In the treatment of acute renal failure, the focus is on treating the disease that caused the condition. In addition, all substances that damage the kidneys should be discontinued immediately. This is because even the smallest amounts of renal toxins are unacceptable in cases of pre-existing kidney damage.

Monitoring of body functions

In addition to combating the underlying disease, it is above all the bodily functions that must be constantly monitored. This includes not only close monitoring of the amounts of fluids taken in and given out, but also daily urine and blood tests.

These then also provide precise information about the electrolyte situation, which must be corrected immediately if necessary. To regulate the water balance, so-called diuretics can also be given, which have a dehydrating effect.

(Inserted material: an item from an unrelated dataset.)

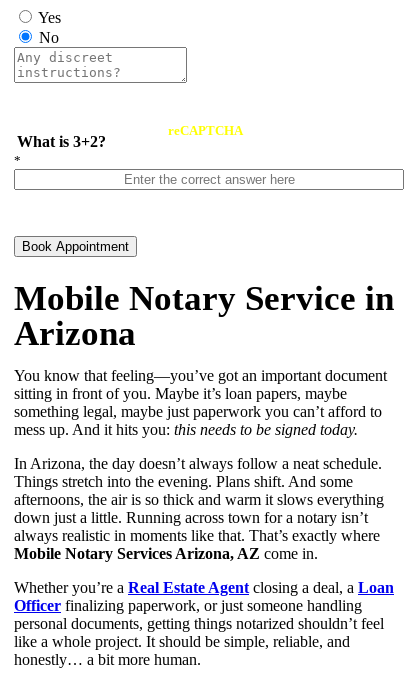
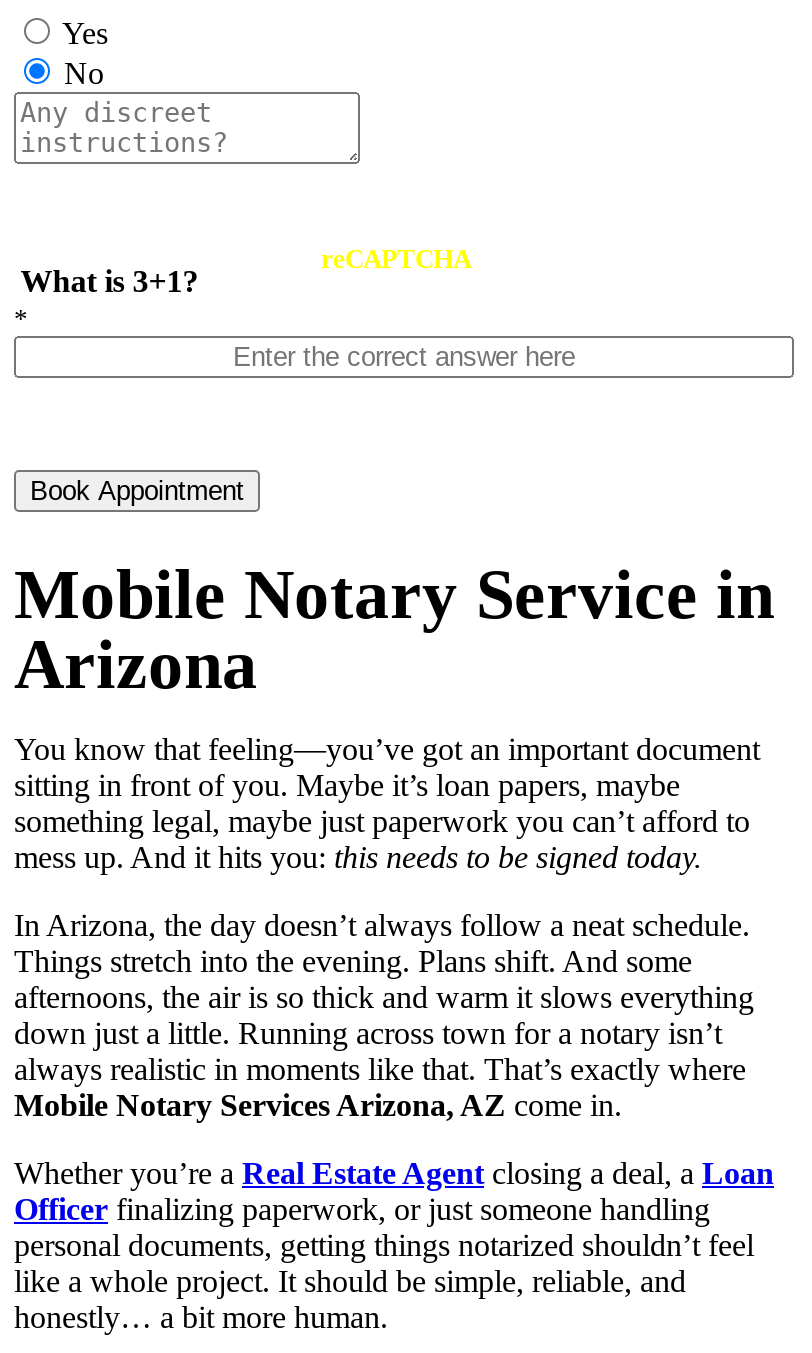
- What is 3+2?
+ What is 3+1?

Dose adjustment of all medications

Many medications are excreted through the kidneys. If the kidney is no longer functioning or is only doing its job to a limited extent, then the dose of the medication given must of course also be reduced. Otherwise, the level of active substances in the blood would be too high and the kidney would be unnecessarily burdened.

Dialysis therapy

This is often used at a very early stage in acute renal insufficiency because it is usually only required temporarily. The function of the kidney is taken over by a machine that washes the blood, so to speak. Harmful substances are filtered out, thus optimising the fluid and electrolyte balance.


If the kidney failure occurs in the context of a so-called multi-organ failure, then the prognosis is very poor. Because if the kidneys then also fail, this is a clear sign that the organism can no longer hold out for much longer. In this case, the mortality rate is about 50%.

However, if the underlying disease that led to the kidney problems can be adequately treated and cured, then the chances are good that the kidneys will regain their normal functionality. For this to happen, of course, they must be adequately spared and relieved to support their recovery.